→ **Exercise aim**
Where a record contains a picture, omit it; otherwise reproduce the listing exactly.

→ **Data provided**
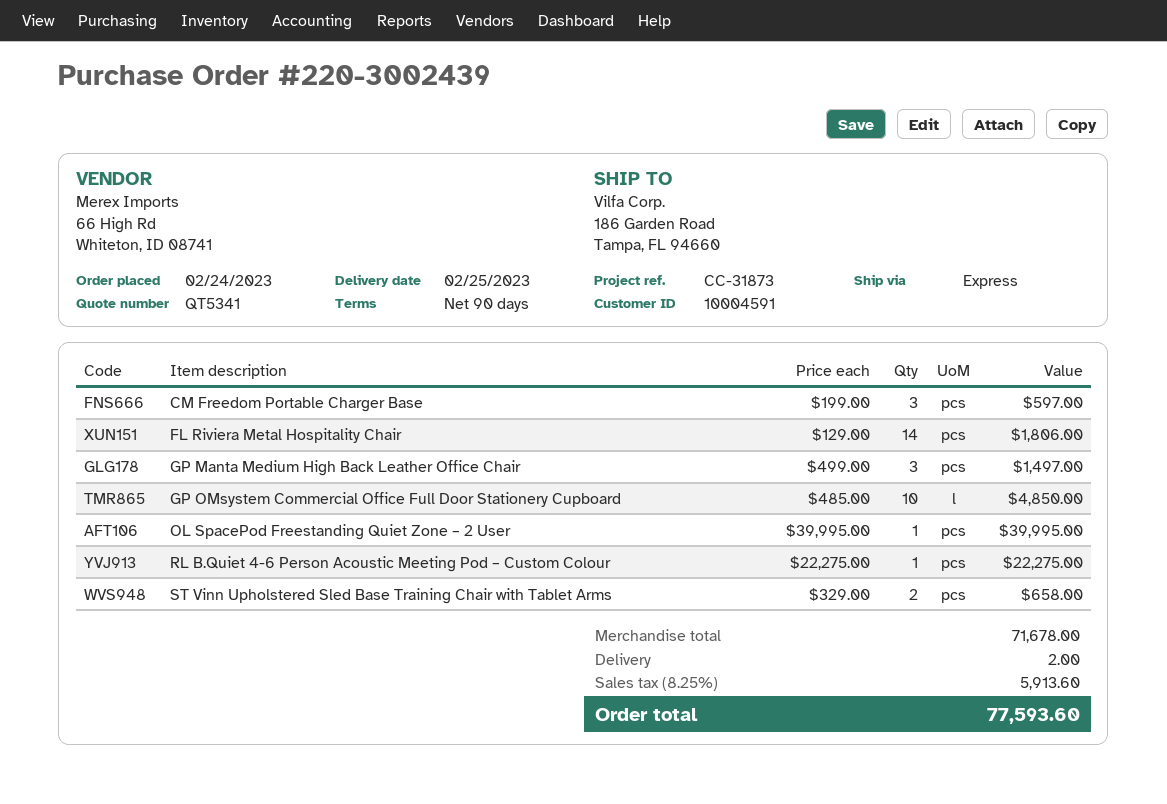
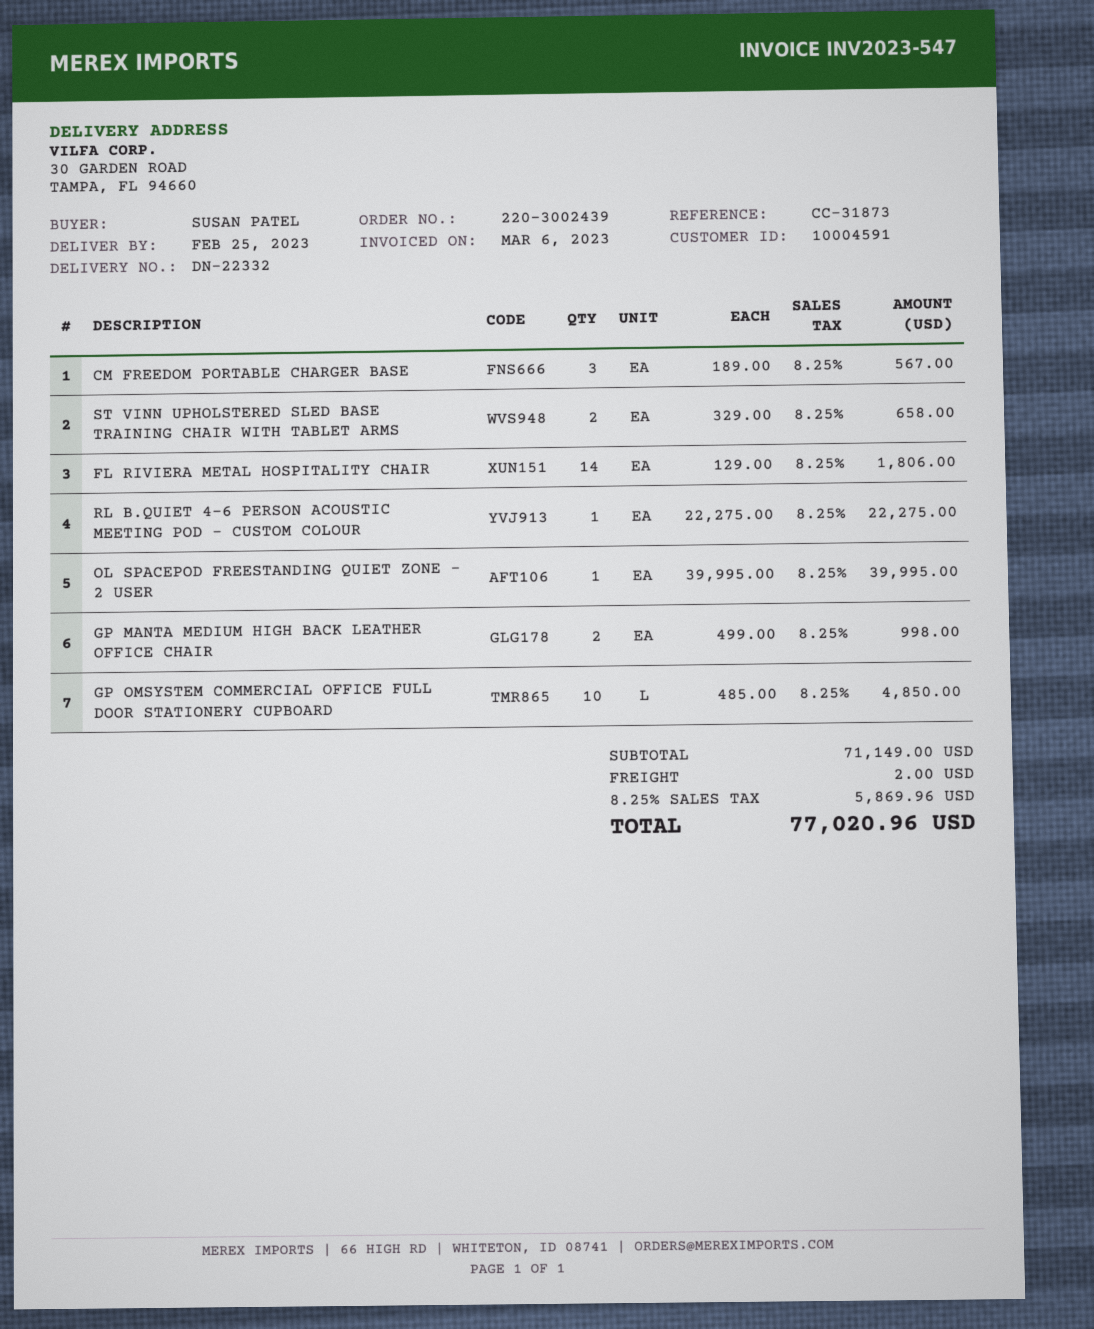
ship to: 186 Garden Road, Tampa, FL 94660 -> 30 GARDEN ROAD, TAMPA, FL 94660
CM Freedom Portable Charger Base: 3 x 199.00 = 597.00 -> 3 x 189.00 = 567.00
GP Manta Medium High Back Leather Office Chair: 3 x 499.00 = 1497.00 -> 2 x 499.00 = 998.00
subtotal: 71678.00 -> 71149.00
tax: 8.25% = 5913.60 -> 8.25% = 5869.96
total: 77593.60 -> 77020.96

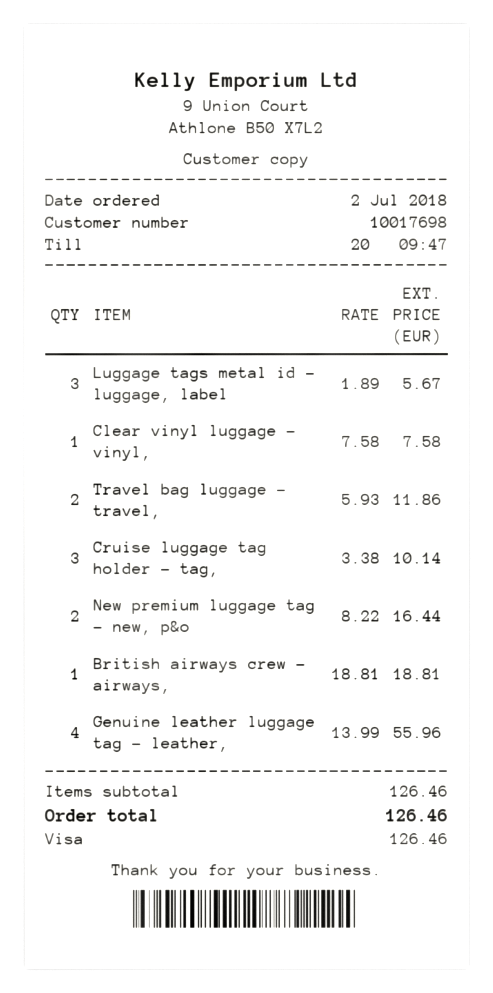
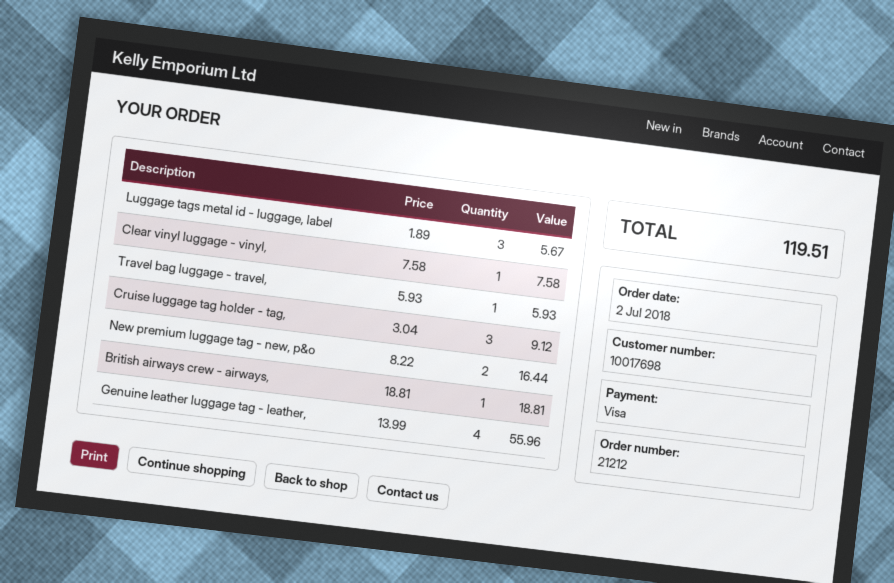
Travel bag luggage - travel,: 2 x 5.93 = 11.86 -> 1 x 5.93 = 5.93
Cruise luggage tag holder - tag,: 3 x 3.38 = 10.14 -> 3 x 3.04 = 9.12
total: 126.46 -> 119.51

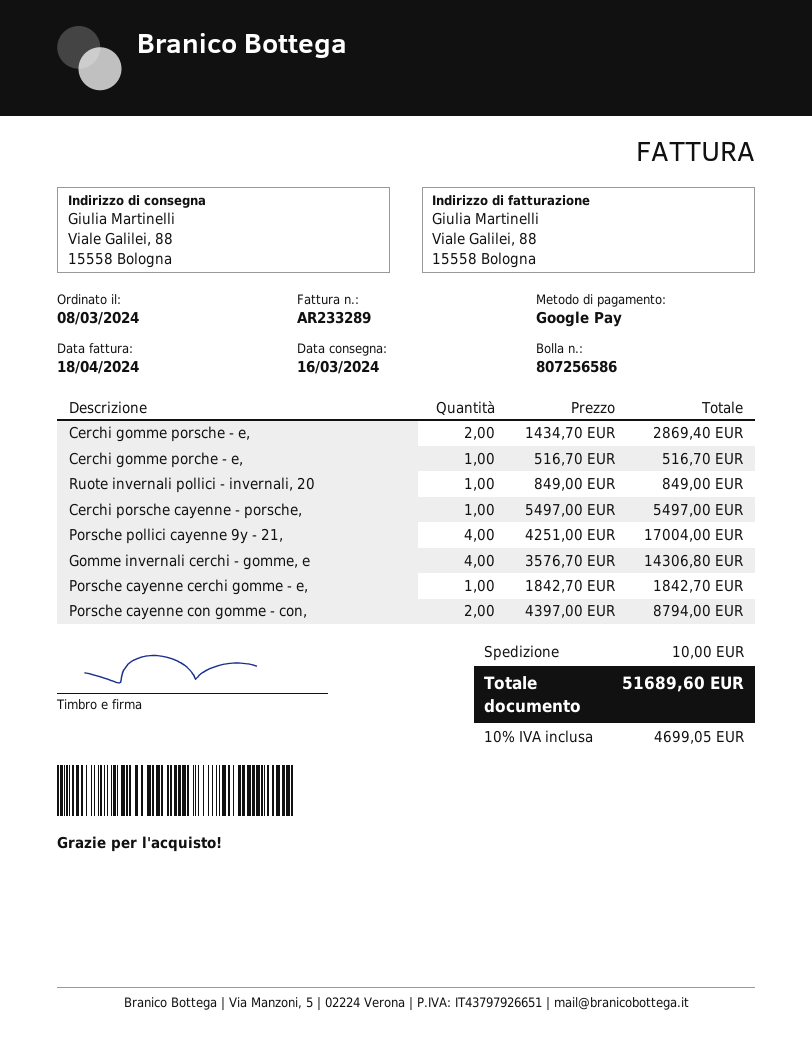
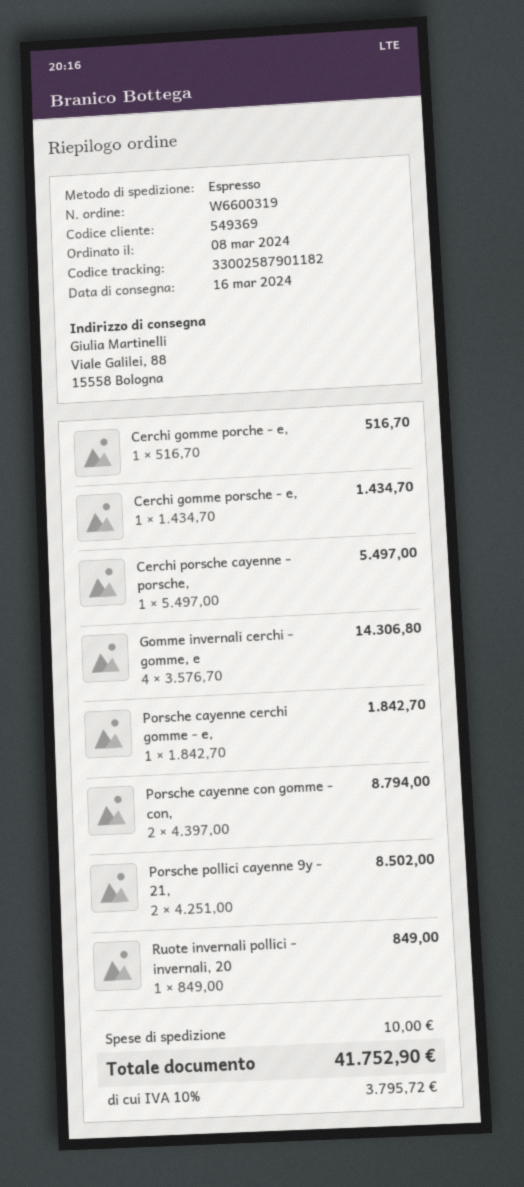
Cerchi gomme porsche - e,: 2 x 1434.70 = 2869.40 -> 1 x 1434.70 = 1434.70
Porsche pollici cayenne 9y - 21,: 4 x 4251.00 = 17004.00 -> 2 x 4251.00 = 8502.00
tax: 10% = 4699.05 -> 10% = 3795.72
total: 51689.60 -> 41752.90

→ **Answer below**
ship to: 186 Garden Road, Tampa, FL 94660 -> 30 GARDEN ROAD, TAMPA, FL 94660
CM Freedom Portable Charger Base: 3 x 199.00 = 597.00 -> 3 x 189.00 = 567.00
GP Manta Medium High Back Leather Office Chair: 3 x 499.00 = 1497.00 -> 2 x 499.00 = 998.00
subtotal: 71678.00 -> 71149.00
tax: 8.25% = 5913.60 -> 8.25% = 5869.96
total: 77593.60 -> 77020.96

Travel bag luggage - travel,: 2 x 5.93 = 11.86 -> 1 x 5.93 = 5.93
Cruise luggage tag holder - tag,: 3 x 3.38 = 10.14 -> 3 x 3.04 = 9.12
total: 126.46 -> 119.51

Cerchi gomme porsche - e,: 2 x 1434.70 = 2869.40 -> 1 x 1434.70 = 1434.70
Porsche pollici cayenne 9y - 21,: 4 x 4251.00 = 17004.00 -> 2 x 4251.00 = 8502.00
tax: 10% = 4699.05 -> 10% = 3795.72
total: 51689.60 -> 41752.90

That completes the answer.